**Work instruction**
From the line that includes "- Dasha Sierra (DS) Text Application Server" to the last line of the records, inclusive, repeat each line exactly.

• • • • • • •

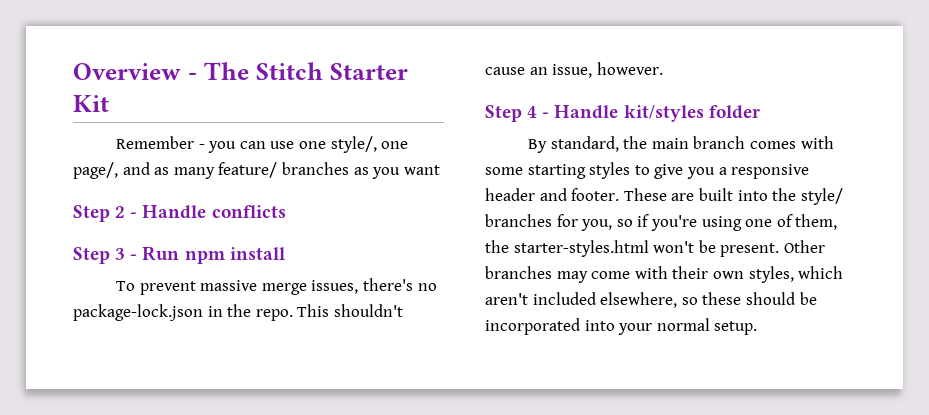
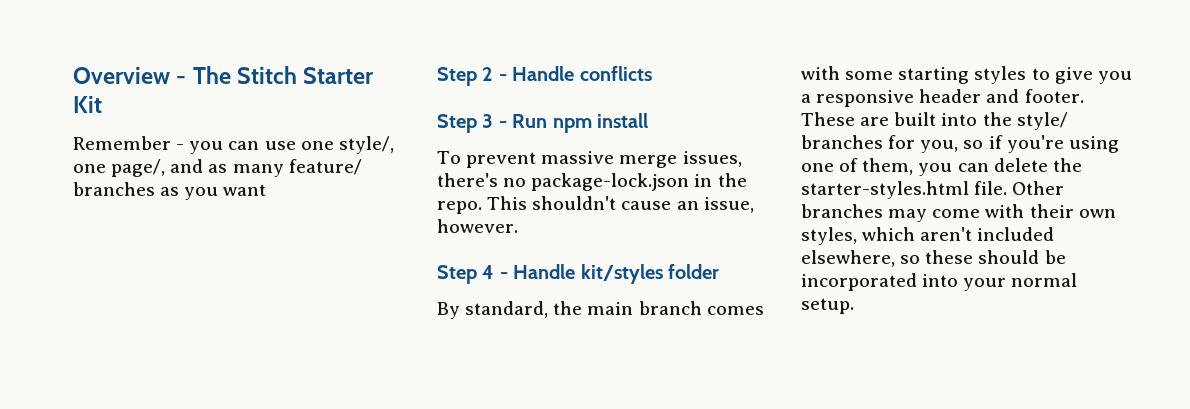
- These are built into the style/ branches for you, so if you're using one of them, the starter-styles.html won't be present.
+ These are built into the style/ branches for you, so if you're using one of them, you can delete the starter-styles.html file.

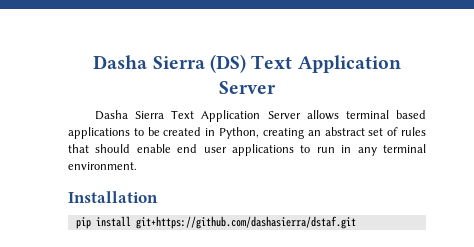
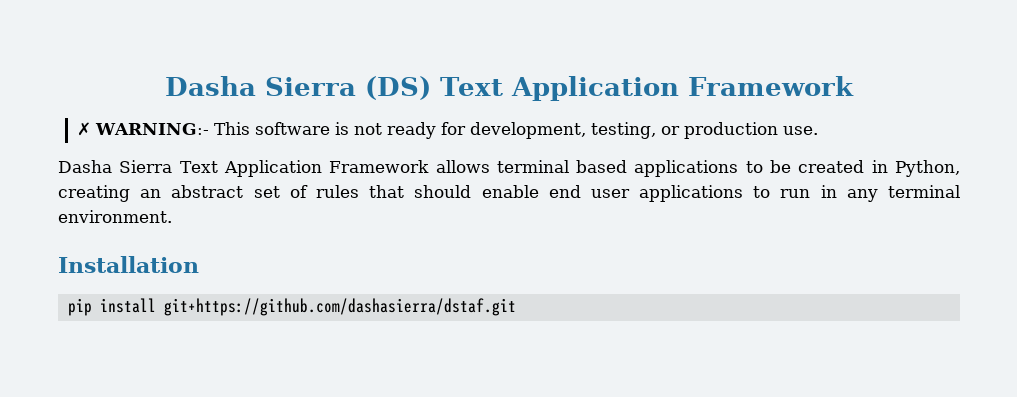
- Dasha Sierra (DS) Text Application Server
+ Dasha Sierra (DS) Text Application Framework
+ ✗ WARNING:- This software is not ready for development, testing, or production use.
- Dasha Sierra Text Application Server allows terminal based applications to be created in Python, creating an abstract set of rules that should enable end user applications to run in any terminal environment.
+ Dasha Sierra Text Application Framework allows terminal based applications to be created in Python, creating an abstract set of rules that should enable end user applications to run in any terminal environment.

• • • • • • •

**Response to the task**
- Dasha Sierra (DS) Text Application Server
+ Dasha Sierra (DS) Text Application Framework
+ ✗ WARNING:- This software is not ready for development, testing, or production use.
- Dasha Sierra Text Application Server allows terminal based applications to be created in Python, creating an abstract set of rules that should enable end user applications to run in any terminal environment.
+ Dasha Sierra Text Application Framework allows terminal based applications to be created in Python, creating an abstract set of rules that should enable end user applications to run in any terminal environment.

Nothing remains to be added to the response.